YOUR OBJECTIVE – The lines from the top of the records below through the one containing "is fine, and" are to be transcribed exactly, and nothing else is to be added.

DATASET CONTENT: Begin

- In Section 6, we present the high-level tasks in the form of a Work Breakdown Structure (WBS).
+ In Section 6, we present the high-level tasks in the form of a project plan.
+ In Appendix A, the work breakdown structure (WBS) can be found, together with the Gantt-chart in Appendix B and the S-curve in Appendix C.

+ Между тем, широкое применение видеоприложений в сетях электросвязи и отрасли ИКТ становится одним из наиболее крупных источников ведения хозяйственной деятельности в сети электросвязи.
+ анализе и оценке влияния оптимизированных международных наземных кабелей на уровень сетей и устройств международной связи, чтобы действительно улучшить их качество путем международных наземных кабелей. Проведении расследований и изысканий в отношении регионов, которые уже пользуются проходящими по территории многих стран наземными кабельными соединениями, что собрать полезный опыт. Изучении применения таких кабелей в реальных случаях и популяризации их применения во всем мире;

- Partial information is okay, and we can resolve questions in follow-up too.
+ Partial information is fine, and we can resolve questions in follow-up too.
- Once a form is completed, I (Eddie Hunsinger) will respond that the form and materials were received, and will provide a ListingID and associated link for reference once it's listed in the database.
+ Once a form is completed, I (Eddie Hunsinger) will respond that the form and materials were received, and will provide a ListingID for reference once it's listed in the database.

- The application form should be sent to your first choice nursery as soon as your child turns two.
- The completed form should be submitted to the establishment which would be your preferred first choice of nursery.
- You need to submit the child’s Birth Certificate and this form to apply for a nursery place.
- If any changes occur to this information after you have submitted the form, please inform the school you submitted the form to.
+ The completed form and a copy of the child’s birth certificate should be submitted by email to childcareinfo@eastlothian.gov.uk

DATASET CONTENT: End

SOLVED PROBLEM –
- In Section 6, we present the high-level tasks in the form of a Work Breakdown Structure (WBS).
+ In Section 6, we present the high-level tasks in the form of a project plan.
+ In Appendix A, the work breakdown structure (WBS) can be found, together with the Gantt-chart in Appendix B and the S-curve in Appendix C.

+ Между тем, широкое применение видеоприложений в сетях электросвязи и отрасли ИКТ становится одним из наиболее крупных источников ведения хозяйственной деятельности в сети электросвязи.
+ анализе и оценке влияния оптимизированных международных наземных кабелей на уровень сетей и устройств международной связи, чтобы действительно улучшить их качество путем международных наземных кабелей. Проведении расследований и изысканий в отношении регионов, которые уже пользуются проходящими по территории многих стран наземными кабельными соединениями, что собрать полезный опыт. Изучении применения таких кабелей в реальных случаях и популяризации их применения во всем мире;

- Partial information is okay, and we can resolve questions in follow-up too.
+ Partial information is fine, and we can resolve questions in follow-up too.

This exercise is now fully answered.